MST, ce n'est pas une maladie sexuellement transmissible, mais le surnom que les médecins viennent de donner à Marisol Touraine, la nouvelle ministre des affaires sociales et de la santé. Fille d'une illustre famille d'intellectuels, ayant suivi un parcours universitaire remarquable, elle a décidé de mettre toute son intelligence au service d'une idéologie, et elle le démontre continûment depuis sa nomination au poste de ministre. En charge du redressement des comptes de la sécurité sociale, sa première mesure a été de réformer l'aide médicale d’État. C'est une prestation sociale principalement destinée à prendre en charge les dépenses médicales des étrangers en situation irrégulière et sans ressources résidant en France. Le droit de timbre, 30 € par an par bénéficiaire majeur, institué par le gouvernement précédent a été supprimé. 30 € par famille par an pour être soigné gratuitement, c'était inacceptable pour des pauvres illégaux. La sécurité sociale payera, et aussi pour l'expérimentation des salles de consommation de drogues que MST lancera dans les prochaines semaines. N'oublions pas qu'elle est aussi favorable à la procréation médicale assistée. Une vraie progressiste, pour sa carrière ou pour la France?

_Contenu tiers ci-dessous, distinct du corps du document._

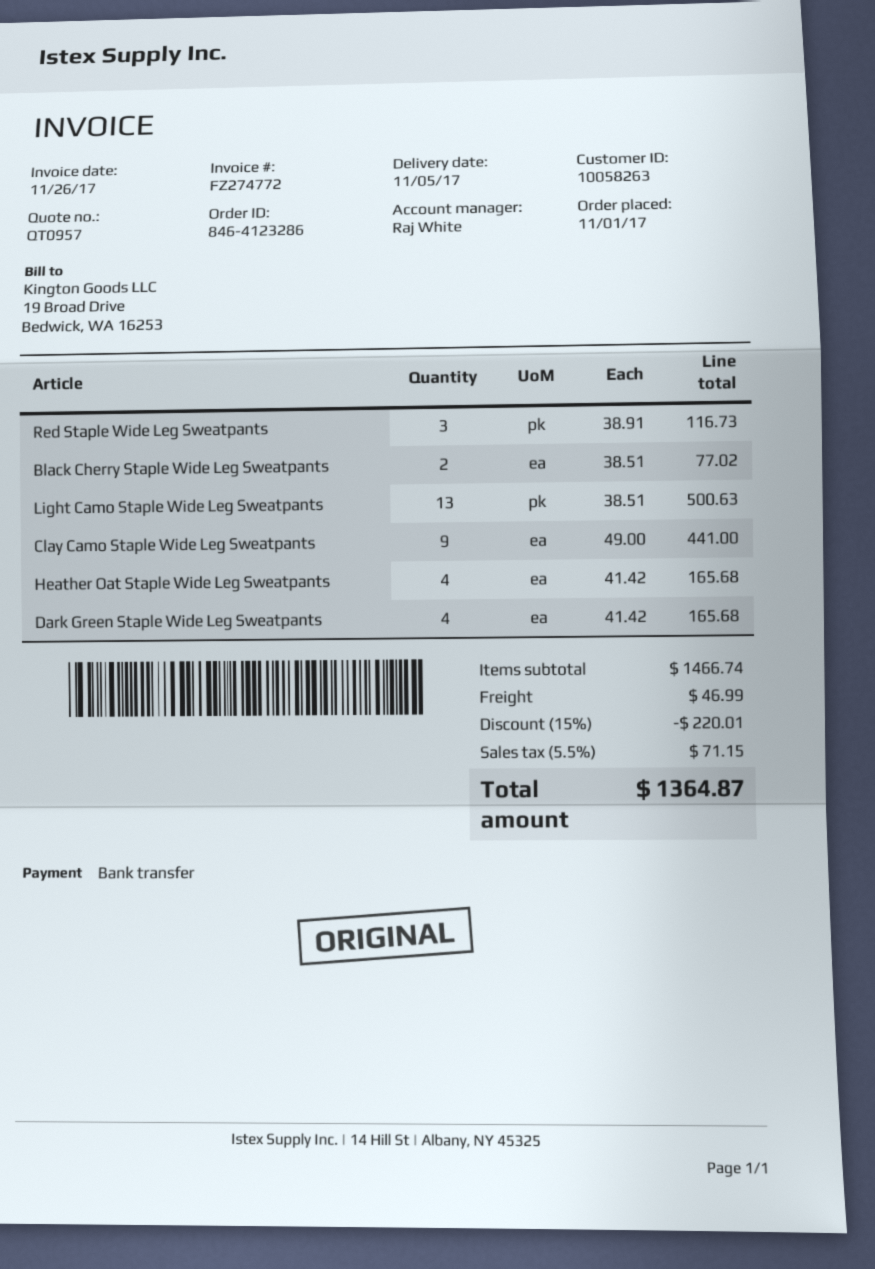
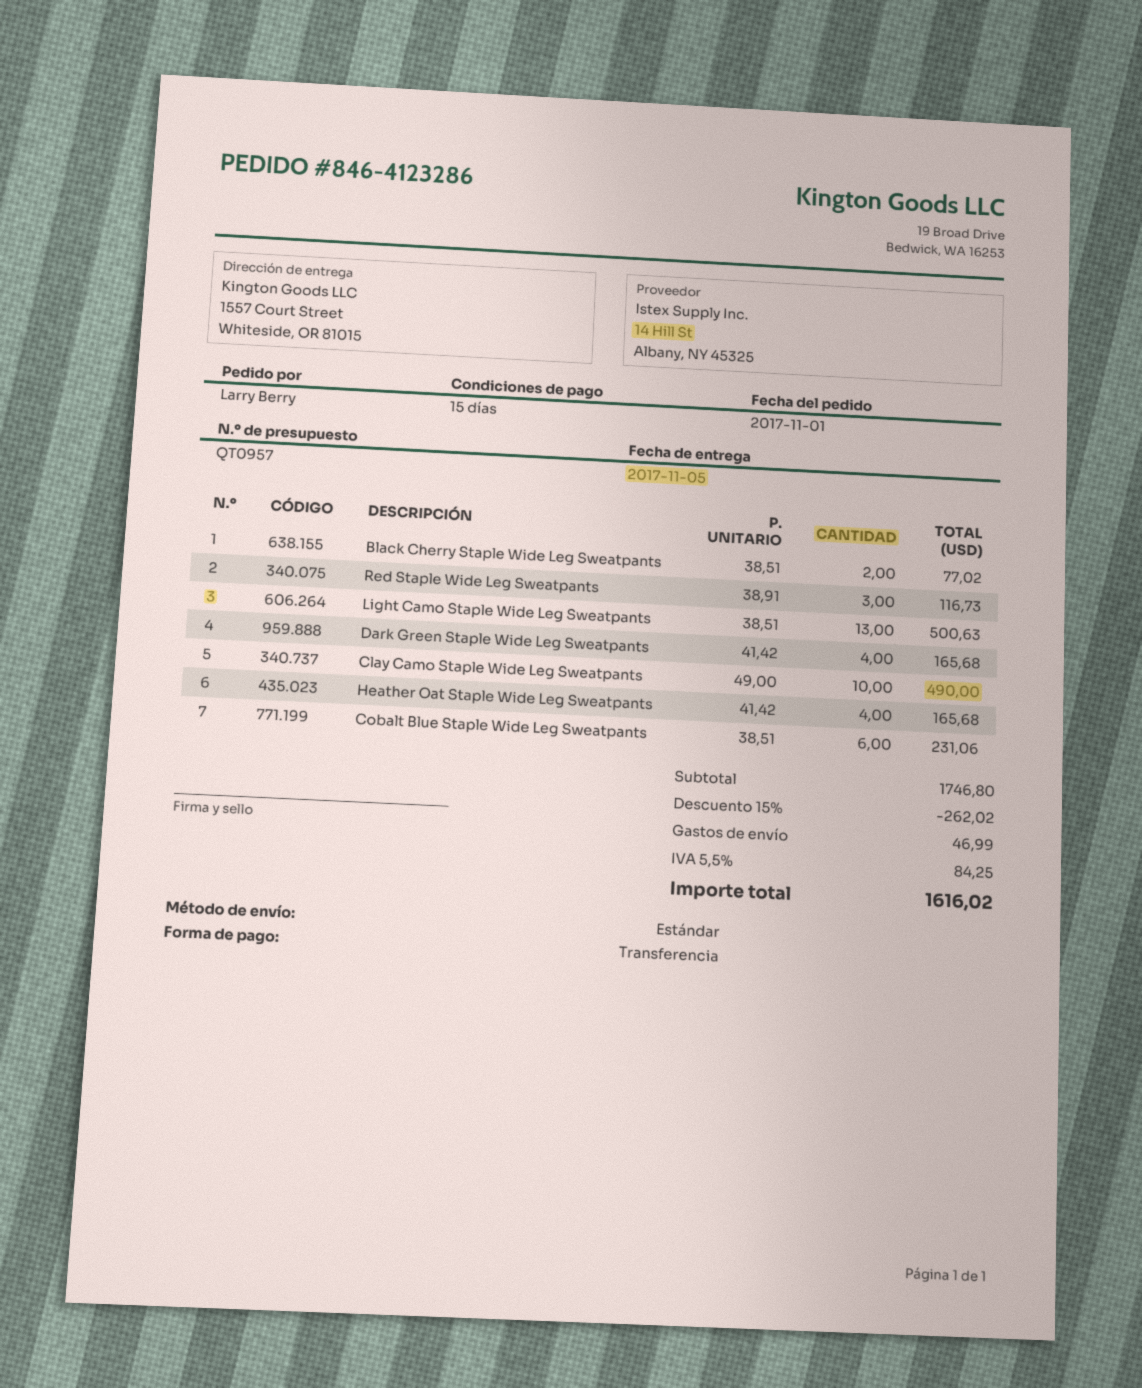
Clay Camo Staple Wide Leg Sweatpants: 9 x 49.00 = 441.00 -> 10 x 49.00 = 490.00
Cobalt Blue Staple Wide Leg Sweatpants: none -> 6 x 38.51 = 231.06
subtotal: 1466.74 -> 1746.80
discount: 15% = 220.01 -> 15% = 262.02
tax: 5.5% = 71.15 -> 5.5% = 84.25
total: 1364.87 -> 1616.02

Aujourd'hui, pour montrer sa combativité (et son aptitude au poste de Premier ministre), elle s'attaque aux dépassements d'honoraires des médecins libéraux. Ce sujet avait été traité par l'ancien ministre de Sarkozy qui voulait faire payer les mutuelles, les menaçant de les priver de leurs avantages fiscaux. MST a donc pris le contrepied samedi à Nice lors du 40° congrès de la mutualité française. Comment garantir l’accès aux soins du plus grand nombre? En donnant une mutuelle à chacun, tel est l'objectif du gouvernement. Les mutualistes devaient être comblés ce samedi, et on ne serait pas suspicieux si les mutuelles avaient des comptes moins opaques, si elles dépendaient de l’État ou si leurs avantages octroyés par le gouvernement étaient plus transparents. Et ces mutualistes en ont profité pour rappeler que l'accès aux soins pour tous était rendu difficile par les tarifs prohibitifs des praticiens du secteur 2, et qu'ils ne pouvaient cautionner tous les dépassements. MST a révélé sa maîtrise des dossiers, son aptitude aux négociations et a vite tranché: entre la sécurité sociale, l'assurance maladie, les mutuelles et les praticiens, ce sont ces derniers (les seuls opérationnels) qui sont les vilains petits canards. S'ils ne négocient pas vite et bien, elle les fera plier par l'adoption d'une loi. La négociation tripartite, le consensus, ça n'existe pas. Tu signes ou je dégaine avec une loi. L'art de la négociation, vu par MST.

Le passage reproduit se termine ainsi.